Autumn Budget reaction: Reaved

So dreaded was Rachel Reeves’ maiden Budget that her capital gains tax (CGT) hike might have briefly felt almost like a relief. There had been rumours that it would jump up to parity with income – in the end, the higher CGT rate ‘only’ went up by 4% to 24%.

But that is scant comfort for the great many who will now be forced not merely to tighten their belts but to quite possibly change the courses of their lives altogether.

Families will likely be forced to sell farms they have looked after for generations and national food security imperilled. Small businesses will scale back their ambitions, and fewer new jobs will be offered to those willing to put their hands to work.

From a coldly economic perspective, Labour is set to borrow £140bn more over this parliament than had previously been pencilled in. Bond markets were initially assuaged by the fact that £41bn of this is to be covered by higher taxes – mostly from employer contributions to National Insurance. But in the aftermath of Rachel Reeves’ speech, the yield on 10-year gilts spiked up from 4.2% to 4.5%, suggesting that lenders are not entirely sanguine about the Treasury’s plans.

Two schools of thought seem to be forming. One is that the net effect of this Budget will be a boost for the economy. Capital Economics argues that increased government spending, especially in public investment (up 0.7% of GDP), could spur growth.

The gloomier reaction is that government largesse will be more than cancelled out by dampened activity. With an unprecedented tax burden and energy prices at global highs, it is hardly an environment conducive to business expansion or entrepreneurial spark. If innovation, stewardship, learning and employment are firmly discouraged, it is hard to see where prosperity will come from.

In the opinion of the Office for Budgetary Responsibility (OBR), growth will be slightly higher in the short term than previously forecast, and then slightly lower towards the end of the decade.

As ever, we recommend taking such prognostications with a hefty pinch of salt. For instance, 18 months ago the OBR predicted that Contracts for Difference (CFDs) on subsidies to wind and solar generators would save nearly £10bn over this parliament; that has now been revised to a cost of nearly £12bn.

The future remains profoundly unknowable. Yet our fiscal policy remains extraordinarily in hock to crystal ball-gazers. Rachel Reeves has continued the habit of Chancellors to attempt to balance, very precisely, books written in delible ink.

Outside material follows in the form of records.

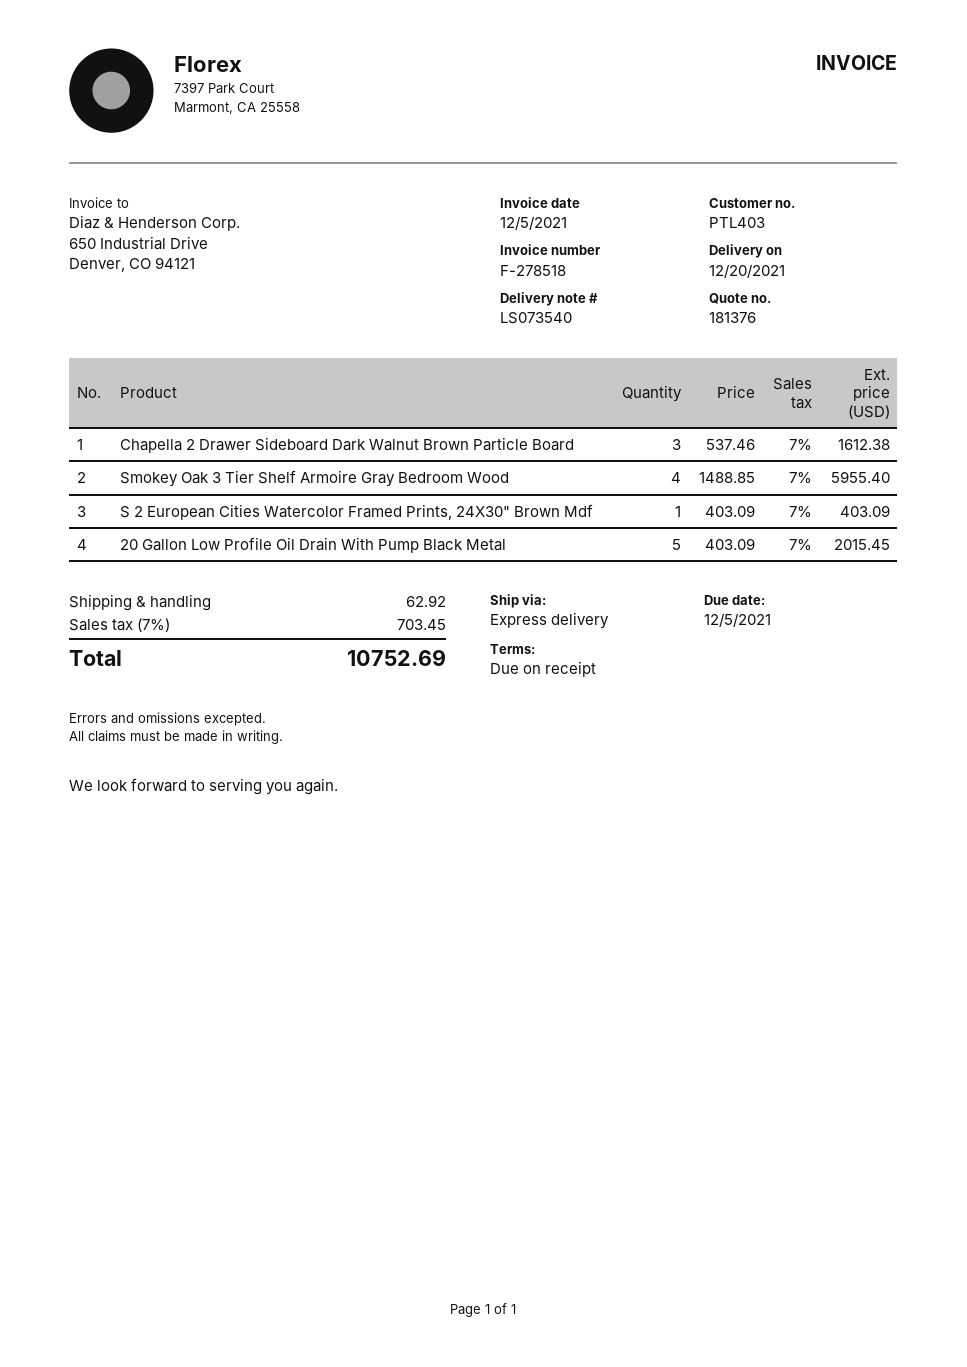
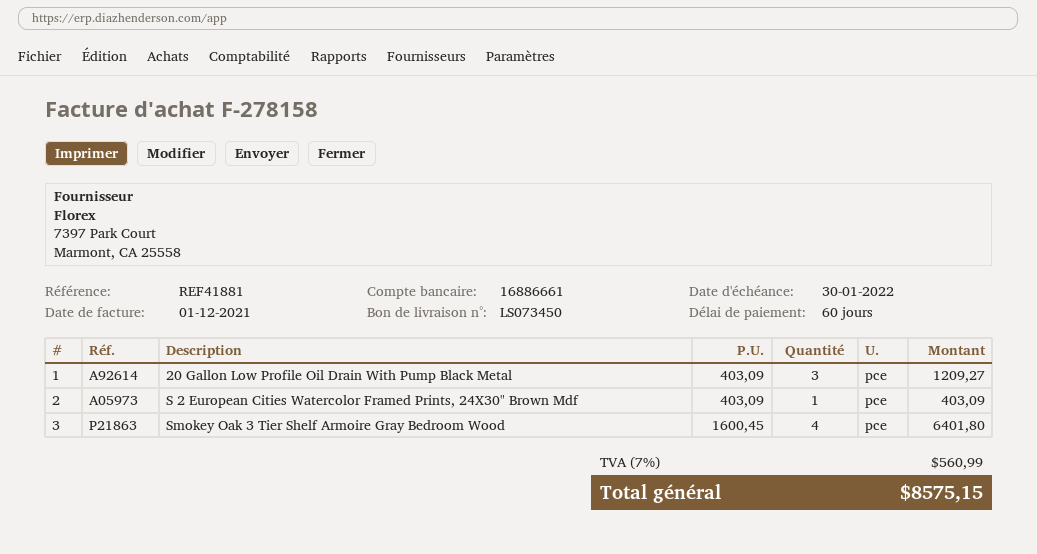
delivery note number: LS073540 -> LS073450
invoice number: F-278518 -> F-278158
invoice date: 2021-12-05 -> 2021-12-01
payment terms: on receipt -> 60 days
due date: 2021-12-05 -> 2022-01-30
Chapella 2 Drawer Sideboard Dark Walnut Brown Particle Board: 3 x 537.46 = 1612.38 -> none
Smokey Oak 3 Tier Shelf Armoire Gray Bedroom Wood: 4 x 1488.85 = 5955.40 -> 4 x 1600.45 = 6401.80
20 Gallon Low Profile Oil Drain With Pump Black Metal: 5 x 403.09 = 2015.45 -> 3 x 403.09 = 1209.27
shipping: 62.92 -> none
tax: 7% = 703.45 -> 7% = 560.99
total: 10752.69 -> 8575.15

We cannot know whether the anticipated tax take will match projections, exceed them, or indeed dwindle under its own weight. But as spending increases, and the fiscal burden is ratcheted up, the consequences of modelling error become all the more substantial.

In this light, an increase in government bond yields – i.e. borrowing costs – is rational. It is the price that lenders must impose for accepting greater uncertainty.

Added to this is the fact that sovereign bonds, especially in the UK, are increasingly held by short-termist macro hedge funds, rather than long-term holders such as pension asset managers. The former are far more fickle, and their skittish trading patterns can amplify volatility, as we saw in the Liability-Driven Investment (LDI) crisis of 2022.

We do not pretend to be able to foresee when another bout of market turmoil might flare up, either for UK gilts or indeed for US treasury bonds. But it is worth a reminder that, back in June, we refreshed portfolios with a new, more nuanced approach to risk.

The upshot of this change was that our Global Tracker Portfolios are now distinctly less susceptible to sudden yield shocks. They are therefore better prepared for a world still seemingly unwilling to countenance a smaller role for the state.

In summary, a strictly quantitative assessment indicates that the economy could benefit from Labour’s fiscal loosening, all else equal, in the short term. But one might very well conclude that dismal sentiment will discourage wealth creators and make a mockery of finely-tuned figures.

And, of course, all else will not be equal. Most predictions end up being wrong, and usually too pessimistic, because they under-estimate the capacity of people to change their behaviour, innovate, and generally improve their lot in lives. Equally, it is impossible to quantify the harm of policies that tread on this spirit.

Important information

This article does not constitute advice.  Tax laws are subject to change and taxation will vary depending on individual circumstances.